> **PROBLEM DESCRIPTION**
Your answer must consist solely of the lines from the one containing "none -> [30,268,480,368]" through the last line of the records below, reproduced exactly, with all pictures omitted.

DATASET Block Start

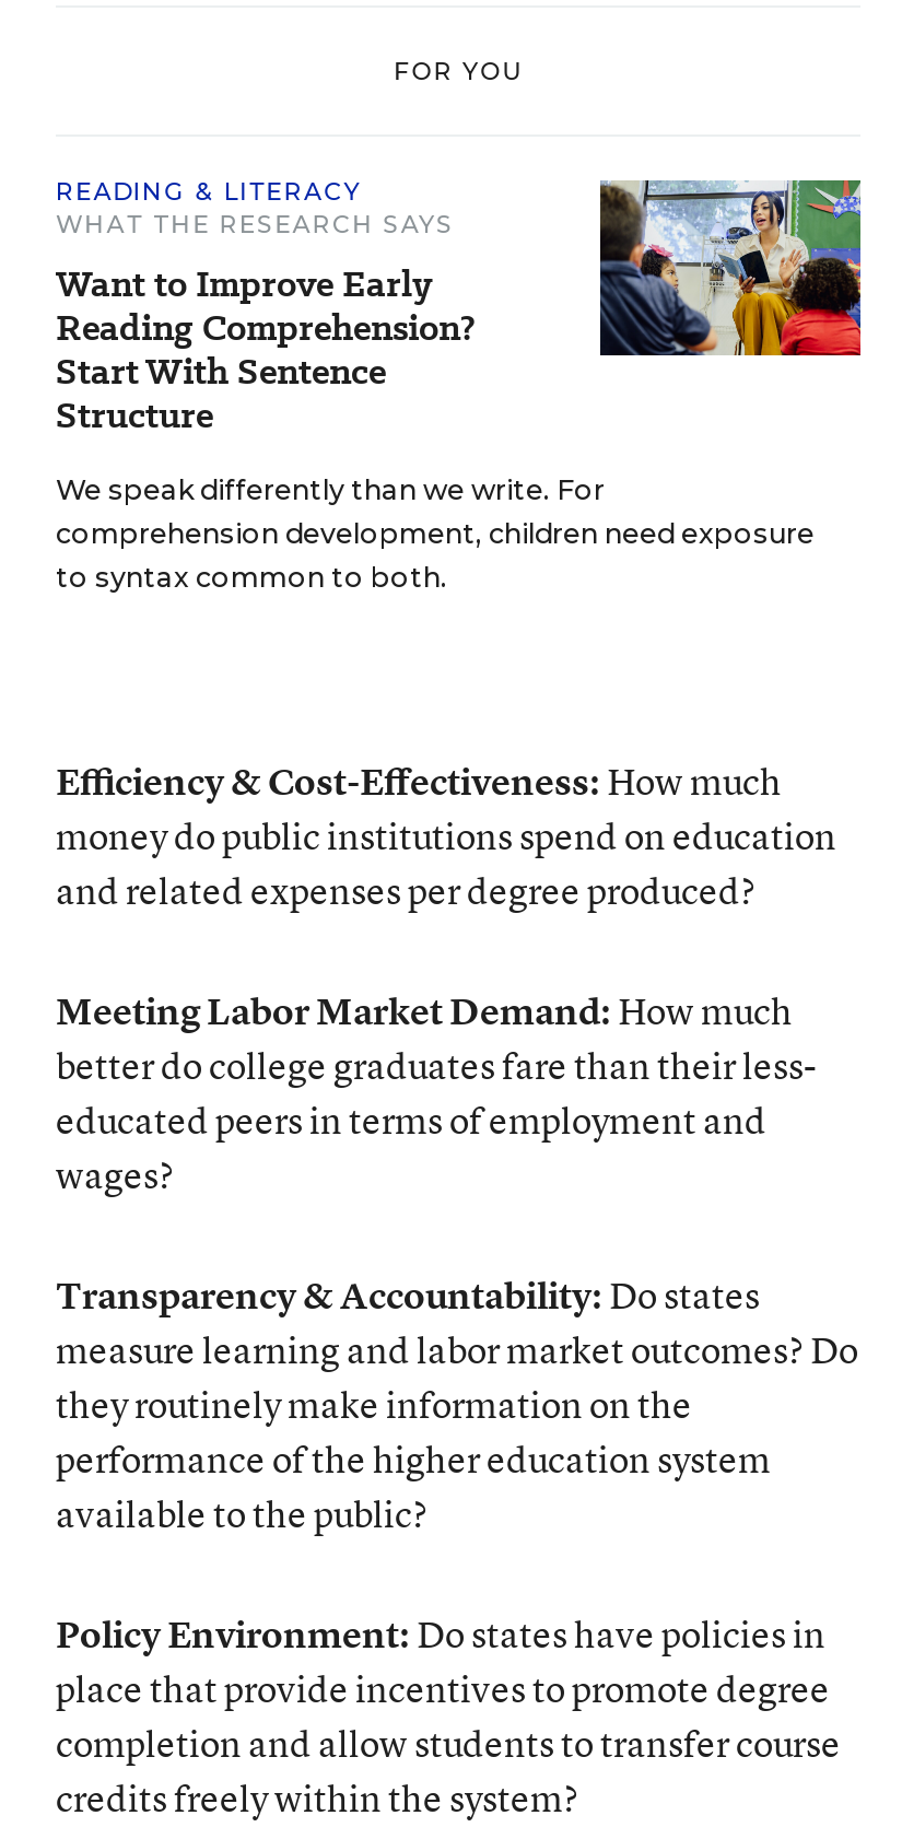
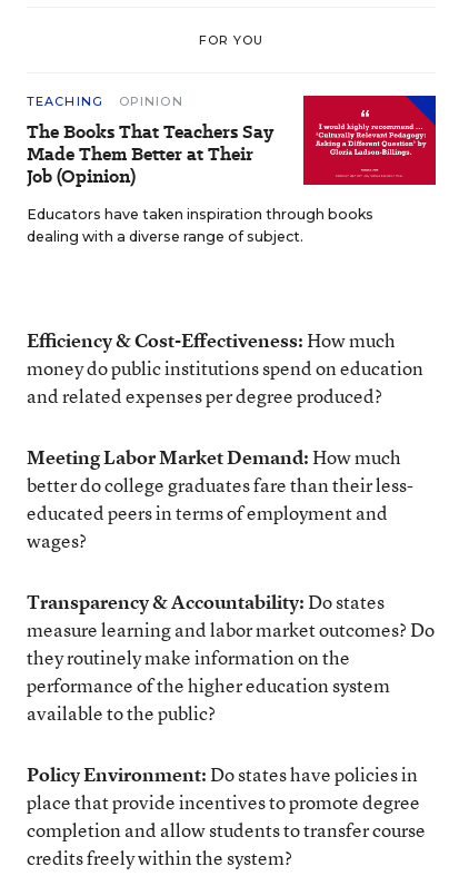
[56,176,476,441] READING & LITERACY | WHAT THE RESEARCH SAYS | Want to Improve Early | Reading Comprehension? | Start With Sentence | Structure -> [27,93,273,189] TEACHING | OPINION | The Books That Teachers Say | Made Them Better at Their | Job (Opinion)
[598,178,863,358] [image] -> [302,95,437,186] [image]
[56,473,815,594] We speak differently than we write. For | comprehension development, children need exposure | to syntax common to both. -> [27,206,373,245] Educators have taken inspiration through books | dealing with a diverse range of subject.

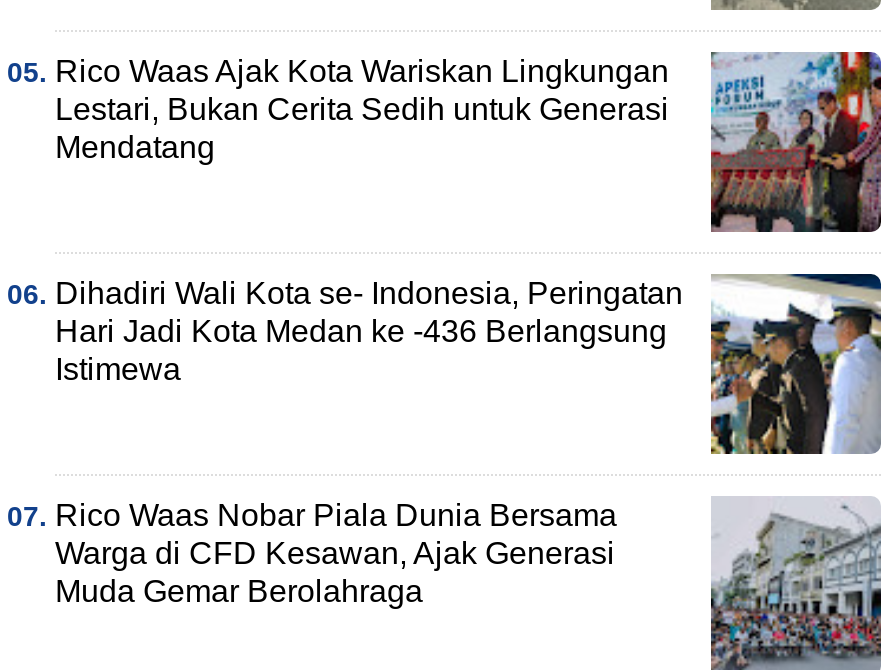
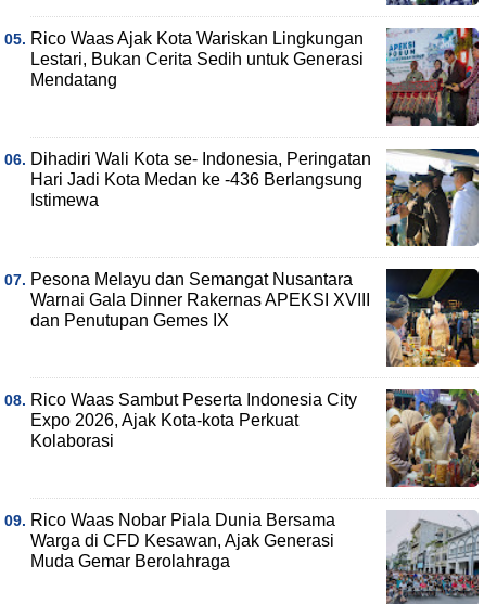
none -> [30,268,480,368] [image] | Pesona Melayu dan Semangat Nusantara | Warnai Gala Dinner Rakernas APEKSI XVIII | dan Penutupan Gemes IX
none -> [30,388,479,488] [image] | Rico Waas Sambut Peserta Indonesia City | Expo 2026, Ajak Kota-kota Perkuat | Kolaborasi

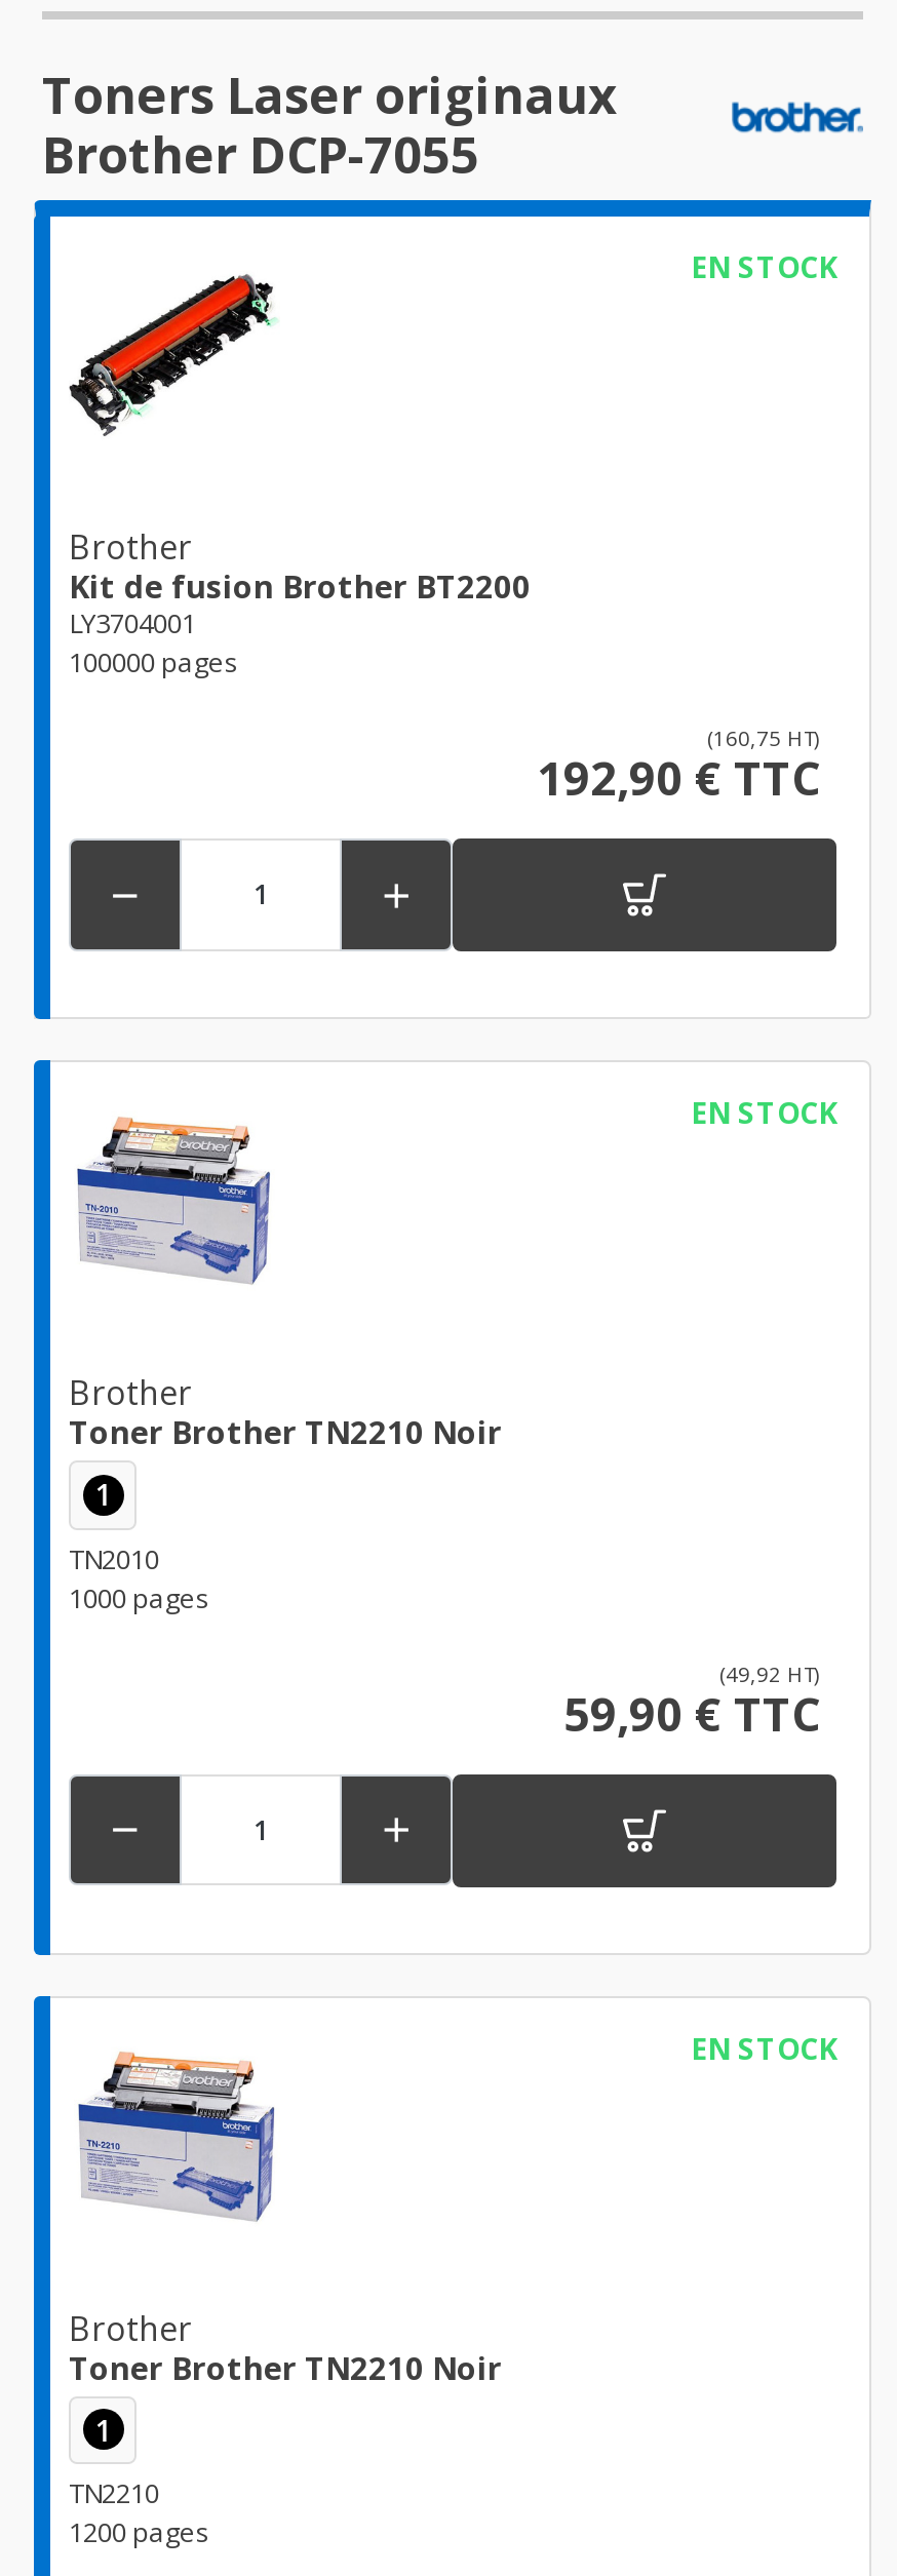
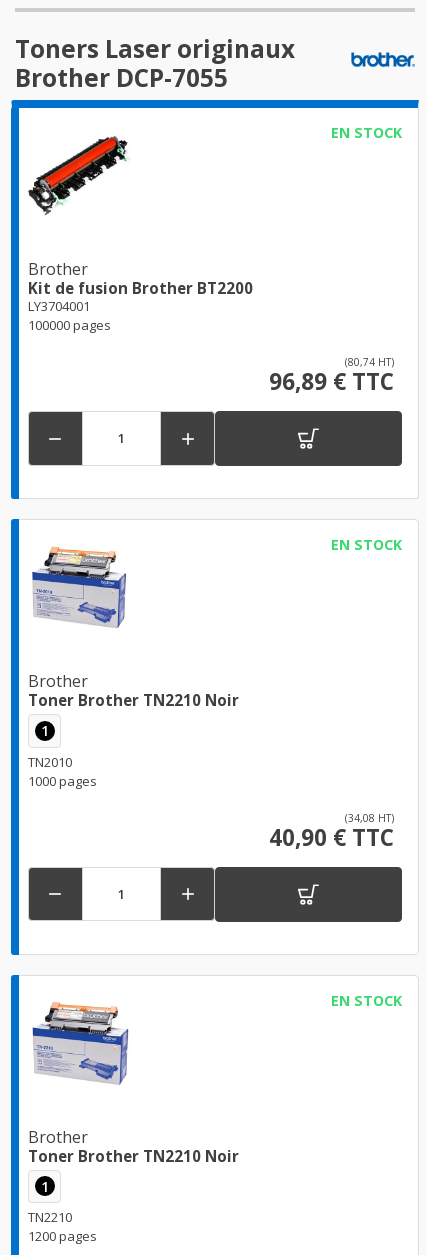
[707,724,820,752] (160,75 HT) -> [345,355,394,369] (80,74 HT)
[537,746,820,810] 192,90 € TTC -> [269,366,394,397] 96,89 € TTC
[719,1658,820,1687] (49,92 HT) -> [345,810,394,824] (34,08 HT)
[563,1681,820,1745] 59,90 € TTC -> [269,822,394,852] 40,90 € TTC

DATASET Block End

> **TASK SOLUTION**
none -> [30,268,480,368] [image] | Pesona Melayu dan Semangat Nusantara | Warnai Gala Dinner Rakernas APEKSI XVIII | dan Penutupan Gemes IX
none -> [30,388,479,488] [image] | Rico Waas Sambut Peserta Indonesia City | Expo 2026, Ajak Kota-kota Perkuat | Kolaborasi

[707,724,820,752] (160,75 HT) -> [345,355,394,369] (80,74 HT)
[537,746,820,810] 192,90 € TTC -> [269,366,394,397] 96,89 € TTC
[719,1658,820,1687] (49,92 HT) -> [345,810,394,824] (34,08 HT)
[563,1681,820,1745] 59,90 € TTC -> [269,822,394,852] 40,90 € TTC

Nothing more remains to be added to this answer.